Thank you for this question and for your kind words.

These three words are related, especially righteousness and justified. Righteousness is the noun (righteous is a related adjective) and justify is the verb. When one is justified, he has righteousness and is righteous.

The word group refers to the process by which one becomes “right” with God. There are two ways you can be right with God. One is never to sin. This is righteousness by works of law (not just the Law of Moses, but of any law). The other is by faith in Jesus as Savior. One trusts God; the other trusts one’s own effort. One is righteousness given by God; the other is righteousness earned by one’s own effort. One is God’s righteousness (cf. Rom 1:16-17); the other is self-righteousness (cf. the Pharisee in Jesus’ parable of the Pharisee and the Tax Collector praying in the temple, Luke 18:9-14).

So, these words are at the heart of the good news. The gospel message is that we do not need to save ourselves by being “good enough.” We could never be “good enough” to save ourselves. God saves us through the goodness and sacrifice of Jesus. We then offer our “works” to God in loving gratitude for what He has done for us in Christ.

The other word, “Sanctification,” is closely related to the word “holy.” The literal meaning of “holy” is “one who is set apart or is different,” but it is a special kind of difference. God is the only one who is inately holy. Other people, things, or places are “holy” only because of a relationship to God. Mt. Sinai was “the holy mountain” because God came down to His people there. The Tabernacle had a “holy place” where God was worshipped – and a “most Holy Place” where God Himself made His presence known to Israel at the Mercy Seat between the cherubim above the Ark of the Covenant. Israel was a holy nation because they were a nation set apart for a special relationship to God. “Sanctification” is the process of becoming holy.

Now, when we are “justified,” God treats us as if we are righteous and really have righteousness (even though we don’t). He treats us that way because we are clothed with Christ, are “in Christ,” and are forgiven sinners. When we are baptized into Christ, God forgives us and makes us righteous, giving us the gift of Christ’s righteousness (see for example, 1 Cor 1:31) based on our faith or trust in Christ as Savior. He also gives us the Holy Spirit to live within us. This is the presence of Deity in our lives for the express purpose of helping us to become like God’s Son. That is, the Spirit works in us to make us really righteous instead of only being treated as righteous.
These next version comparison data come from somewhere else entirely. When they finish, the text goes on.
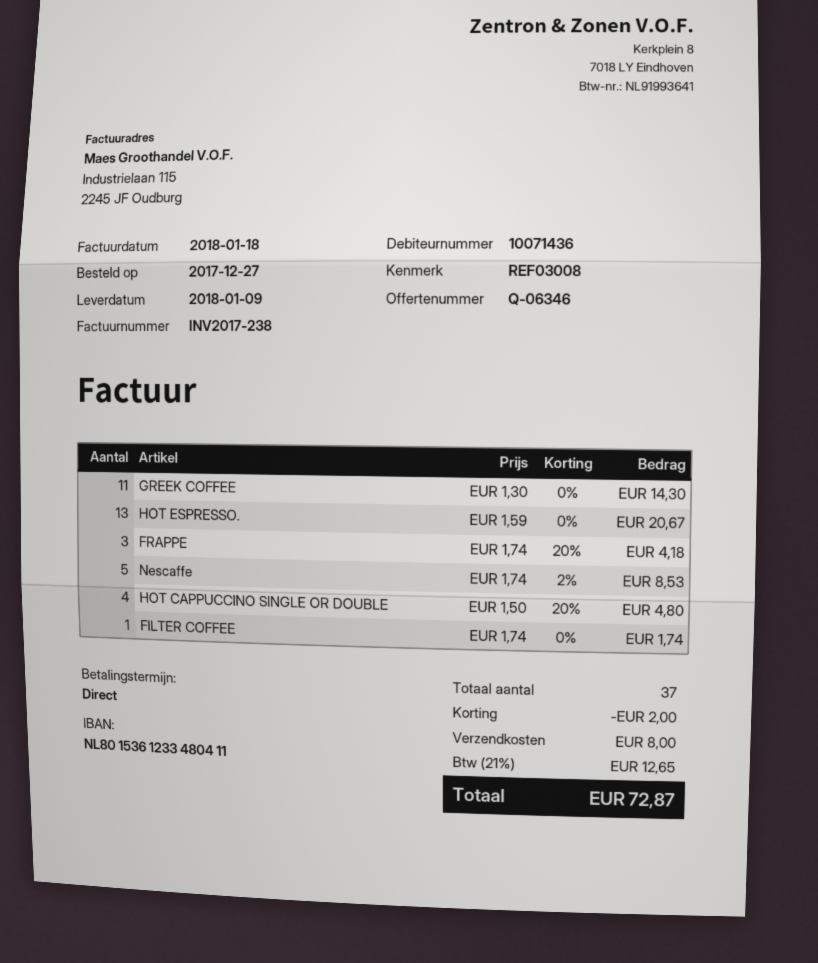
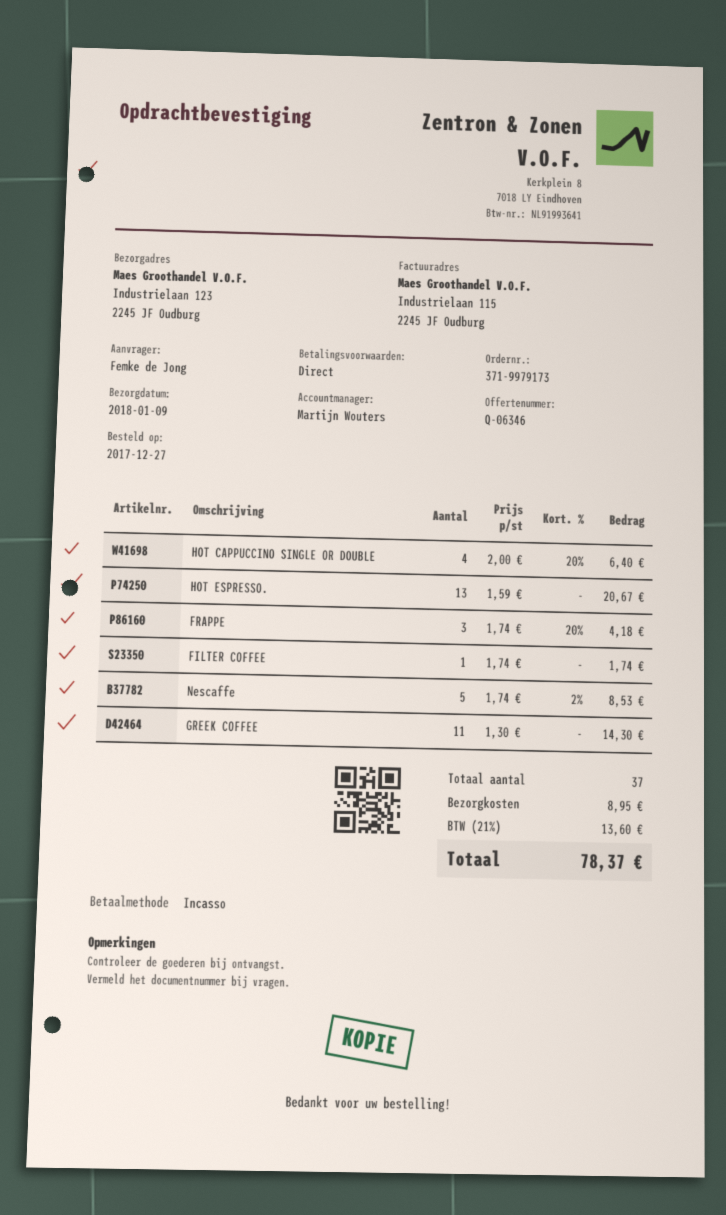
HOT CAPPUCCINO SINGLE OR DOUBLE: 4 x 1.50 - 20% = 4.80 -> 4 x 2.00 - 20% = 6.40
discount: 2.00 -> none
shipping: 8.00 -> 8.95
tax: 21% = 12.65 -> 21% = 13.60
total: 72.87 -> 78.37

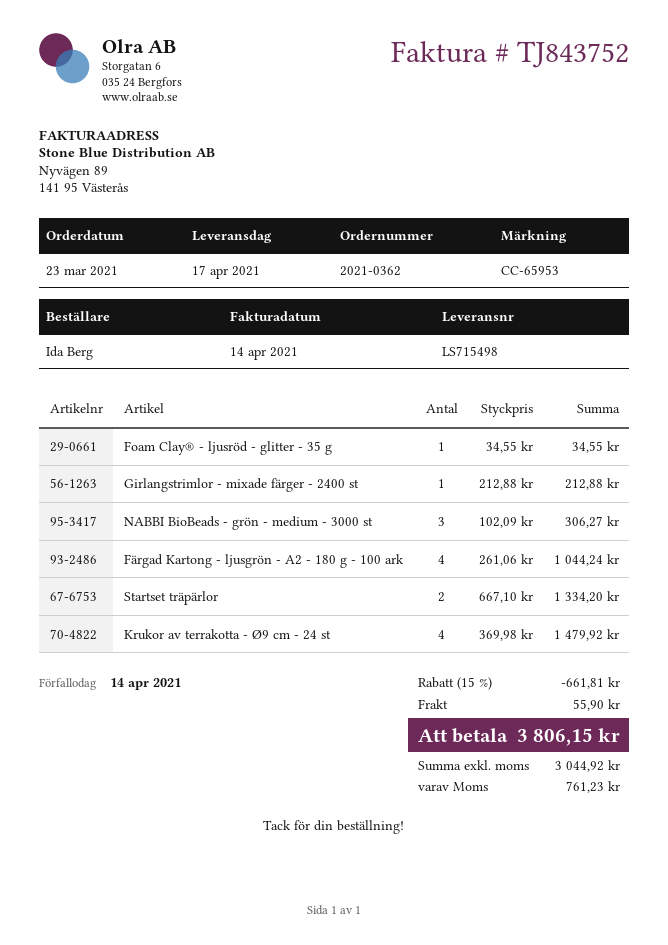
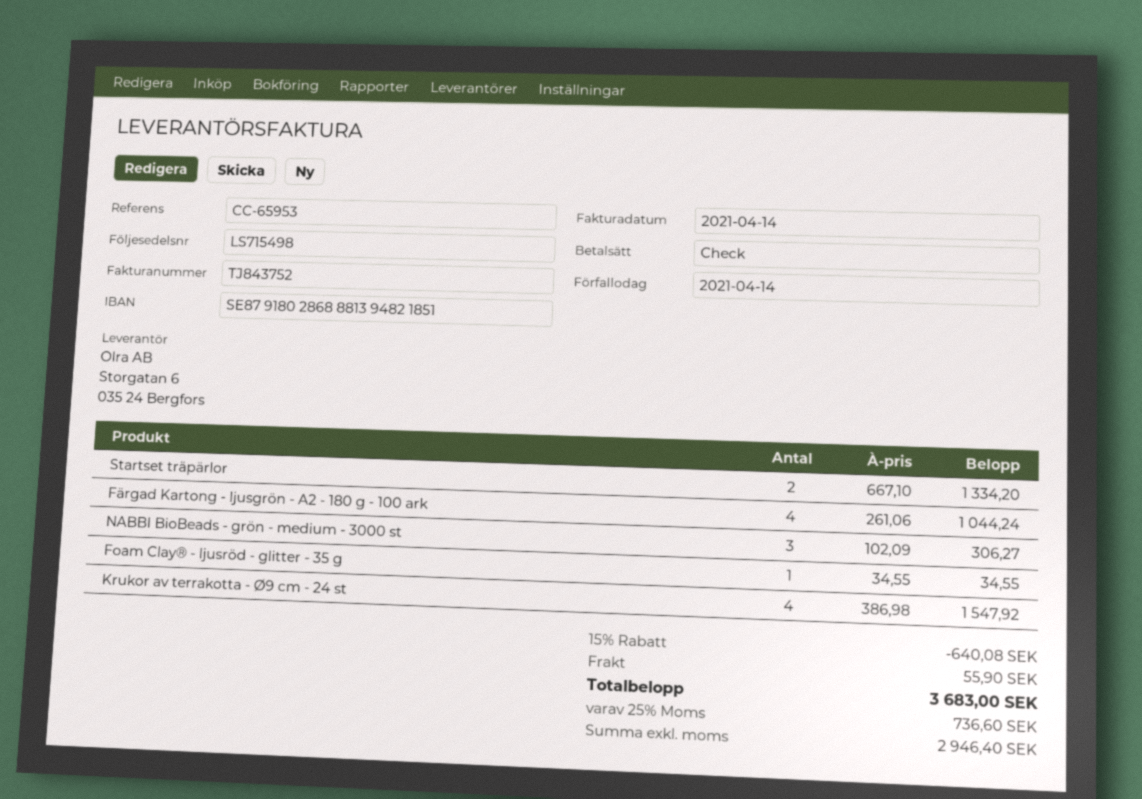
Girlangstrimlor - mixade färger - 2400 st: 1 x 212.88 = 212.88 -> none
Krukor av terrakotta - Ø9 cm - 24 st: 4 x 369.98 = 1479.92 -> 4 x 386.98 = 1547.92
discount: 15% = 661.81 -> 15% = 640.08
net: 3044.92 -> 2946.40
tax: 761.23 -> 736.60
total: 3806.15 -> 3683.00

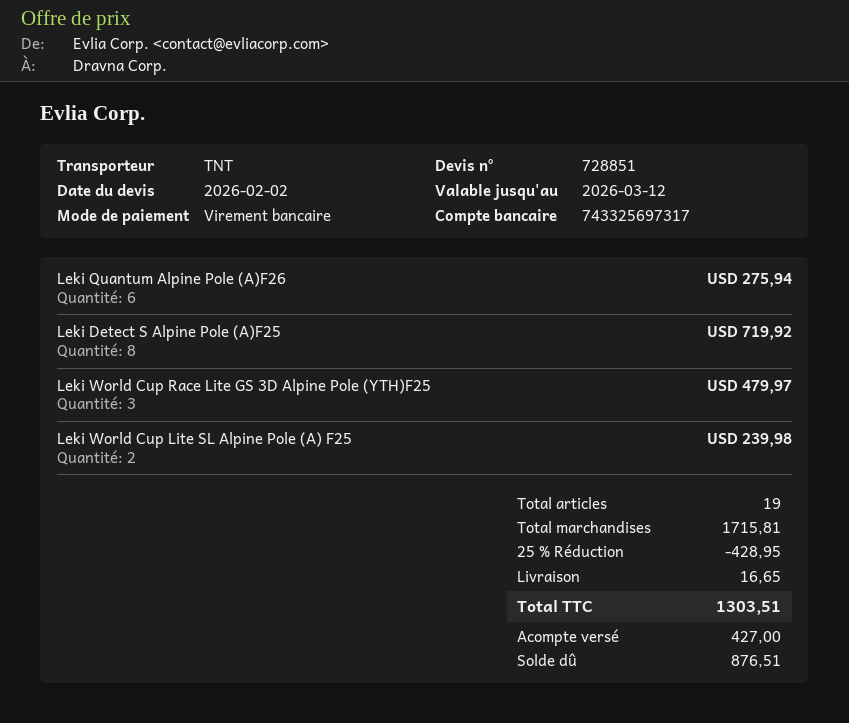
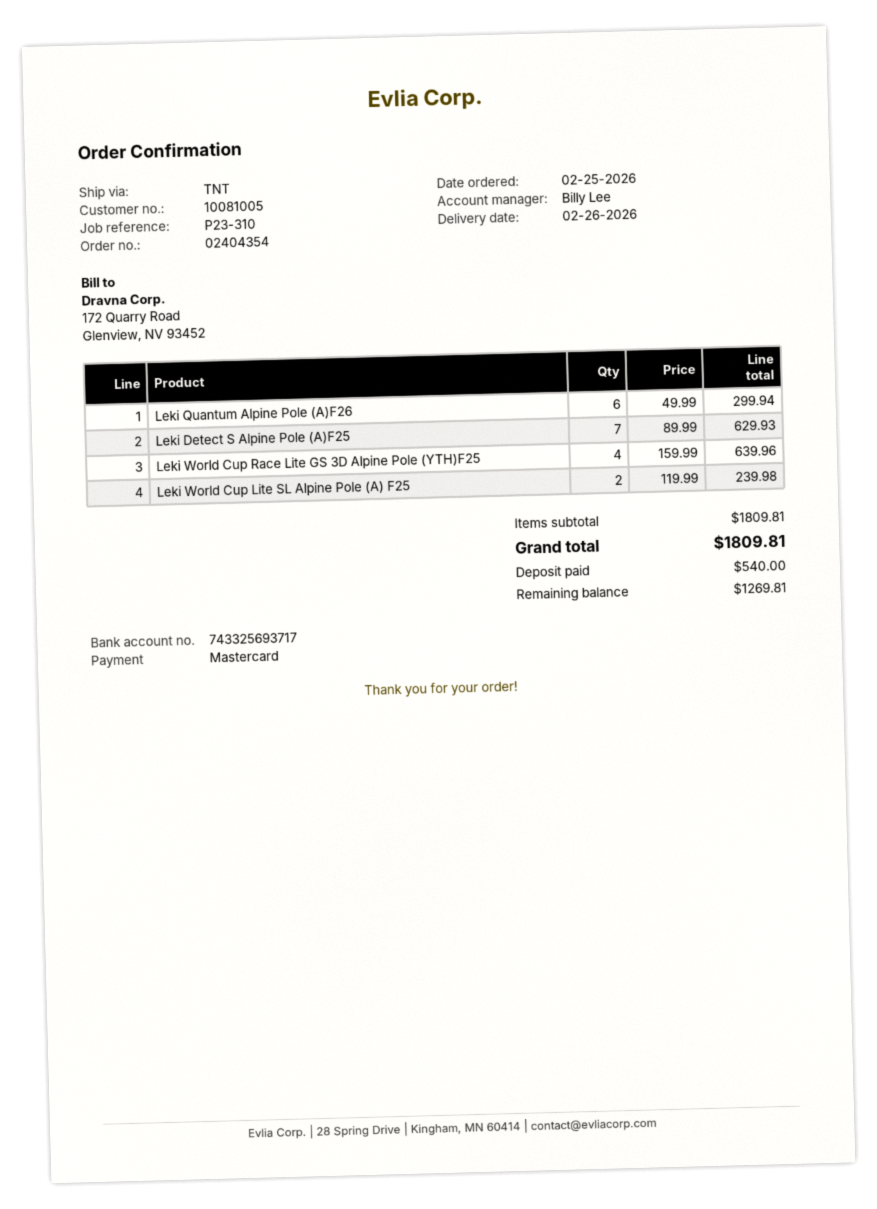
payment method: bank transfer -> Mastercard
bank account: 743325697317 -> 743325693717
Leki Quantum Alpine Pole (A)F26: 6 for 275.94 -> 6 for 299.94
Leki Detect S Alpine Pole (A)F25: 8 for 719.92 -> 7 for 629.93
Leki World Cup Race Lite GS 3D Alpine Pole (YTH)F25: 3 for 479.97 -> 4 for 639.96
subtotal: 1715.81 -> 1809.81
discount: 25% = 428.95 -> none
shipping: 16.65 -> none
total: 1303.51 -> 1809.81
deposit: 427.00 -> 540.00
balance: 876.51 -> 1269.81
This is a process that will not be complete until we see Jesus (see 1 John 3:1-3). Now, God calls us his sons – and John says we are His sons. But we will not be like Him until we see Him as He is. That is the goal of sanctification – that we be like Jesus.

I hope that this explanation will help and not confuse you more. One passage that, though it does not use any of the three words you ask about, helps me to realize the goal toward which all of these work is Philippians 2:12-13. There we are told to work our our own salvation with fear and trembling – “for it is God who works in you both to desire and to do His good pleasure.” As we are working out our salvation, God is working in us two things: the desire to do His will and the power to do it. This is the work of the Holy Spirit within us.


4 Responses

  1. Brother Jerry,

    Thanks again, man! This nailed it for me–I’ve read a couple times, and wow…righteousness is a very deep concept. I really appreciate your generosity with your time in always answering my queries. Have a great day,

    I appreciate your seeking heart – and your kind comments. – JS

  2. Jerry, May I have permission to repost this on my blog at http://www.godempowered.com, with credit?

    • Karen,
      I have no problem with you reposting the blog-post, provided you do not try to make money from it and give attribution. In fact, I’m flattered that you want to do this. In the “About Jerry Starling” section, I have already given this permission – but thank you for asking.